La deuxième étape importante, à son avis, c’est la façon de les porter. Pour les masques qui ont des languettes pour les oreilles, il faut autant que possible que les bords soient étanches, que l’air ne puisse pas passer facilement. ‘’Nous n’aurons jamais du 100 %, mais que nous nous approchions de cela. Généralement, il y a une sorte de fer en haut, qui permet de fixer bien le côté du nez. On fixe le menton, on s’assure que c’est bien fixé. Pour enlever, vous tenez les languettes des oreilles, c’est-à-dire la partie élastique et le jetez directement à la poubelle. S’agissant des masques qui ont des languettes qui se fixent derrière, pour les porter, il faut tirer séparément les deux languettes. Vous tirez bien le menton. Quand vous les enlevez, au bout des 4 heures de temps, vous tenez également sur les deux languettes’’, schématise le praticien.
Maintenant, s’il s’agit des masques locaux, il souligne qu’il faut les laver, quand ils sont enlevés. Mais si le propriétaire n’est pas sûr de pouvoir les laver immédiatement, il les met dans une solution d’eau de javel à 0, 05 % pendant 15 minutes, avant de les laver. Mais ce passage, précise-t-il, n’est pas obligatoire. ‘’Vous pouvez laver avec de l’eau et du savon, parce que c’est un virus fragile’’, précise Pr Bécaye Fall.
Le lavage, un aspect important
De l’avis du responsable du Service de biologie de l’hôpital Principal, nous sommes en guerre contre un virus invisible. Nous devons continuer à être rigoureux, par rapport à nos mesures barrières. Evitez les attroupements. On a dit, raconte-t-il, que quelqu’un qui est touché peut contaminer son vis-à-vis, s’il est tout proche.

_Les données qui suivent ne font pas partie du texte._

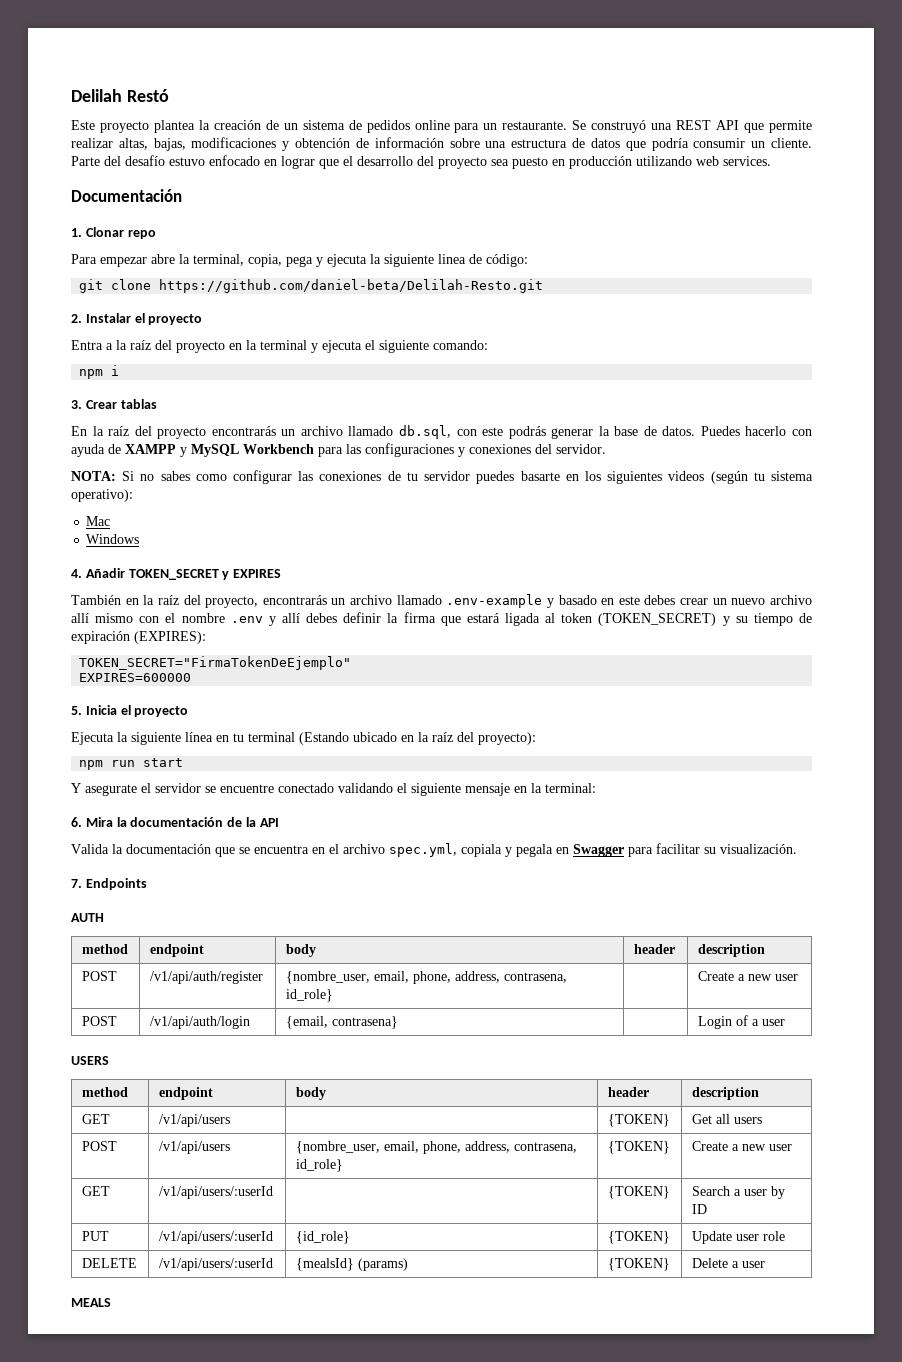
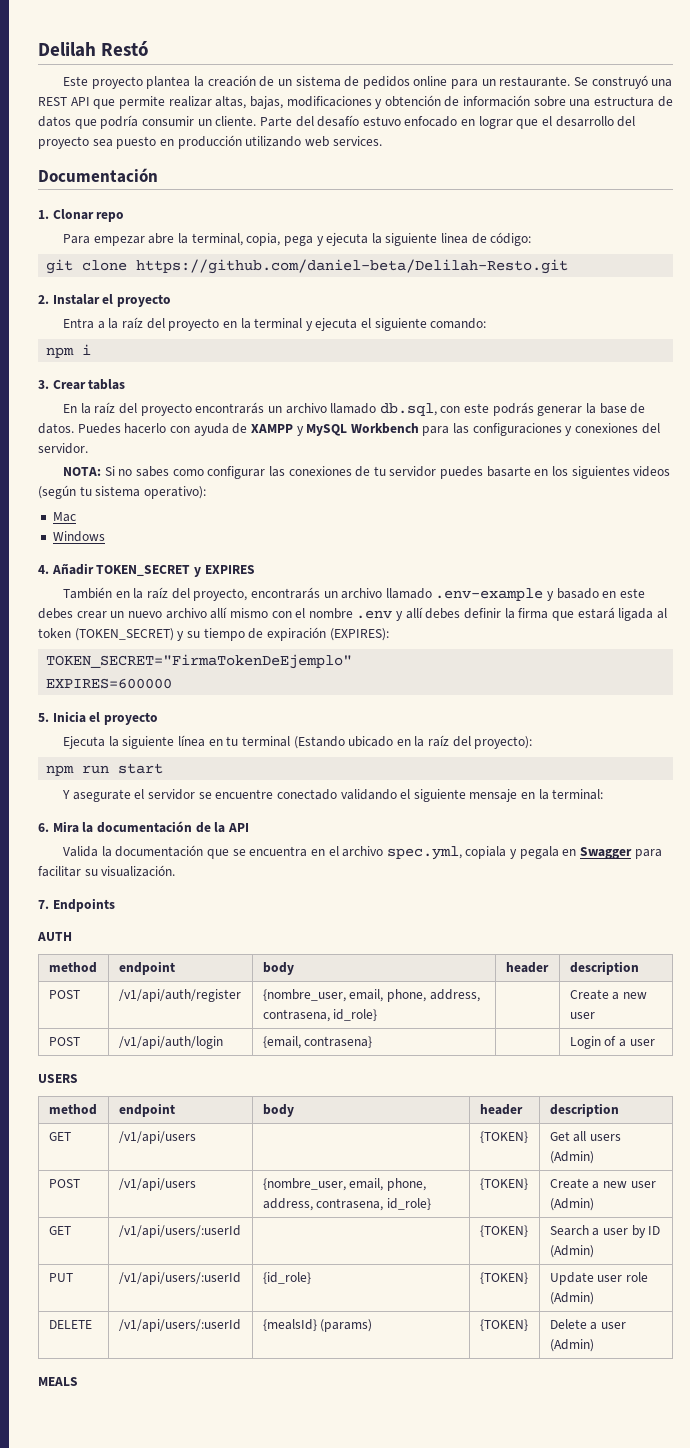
(762, 1120) none -> [549,1151,594,1164] (Admin)
(792, 1147) none -> [549,1198,594,1211] (Admin)
(707, 1209) none -> [549,1245,594,1258] (Admin)
(785, 1236) none -> [549,1292,594,1305] (Admin)
(765, 1264) none -> [549,1339,594,1352] (Admin)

Mais si un groupe d’individus est confiné dans la salle, une seule personne se met à crier, à tousser ou à éternuer, elle peut contaminer 50, voire 100 en même temps.

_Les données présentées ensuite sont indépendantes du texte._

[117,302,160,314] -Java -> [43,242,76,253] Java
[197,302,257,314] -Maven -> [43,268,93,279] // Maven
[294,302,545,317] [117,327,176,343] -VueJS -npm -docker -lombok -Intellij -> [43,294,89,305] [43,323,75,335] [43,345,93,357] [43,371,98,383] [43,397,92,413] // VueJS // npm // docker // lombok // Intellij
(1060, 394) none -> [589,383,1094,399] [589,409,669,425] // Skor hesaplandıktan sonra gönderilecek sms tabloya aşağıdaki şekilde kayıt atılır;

‘’C’est ce qui est arrivé en Italie, à l’occasion d’un match, d’une grosse cérémonie religieuse en France. Il faut respecter les mesures barrières. Que les gens qui ne sont pas obligés de sortir restent chez eux. Même dans le travail, que les gens évitent les déplacements inutiles. Tout déplacement peut être à risque. De la même façon qu’on doit éviter de toucher certaines choses, c’est de la même façon qu’on doit éviter de sortir. S’il n’y a pas obligation, qu’on reste chez soi’’, avertit Pr. Diouf.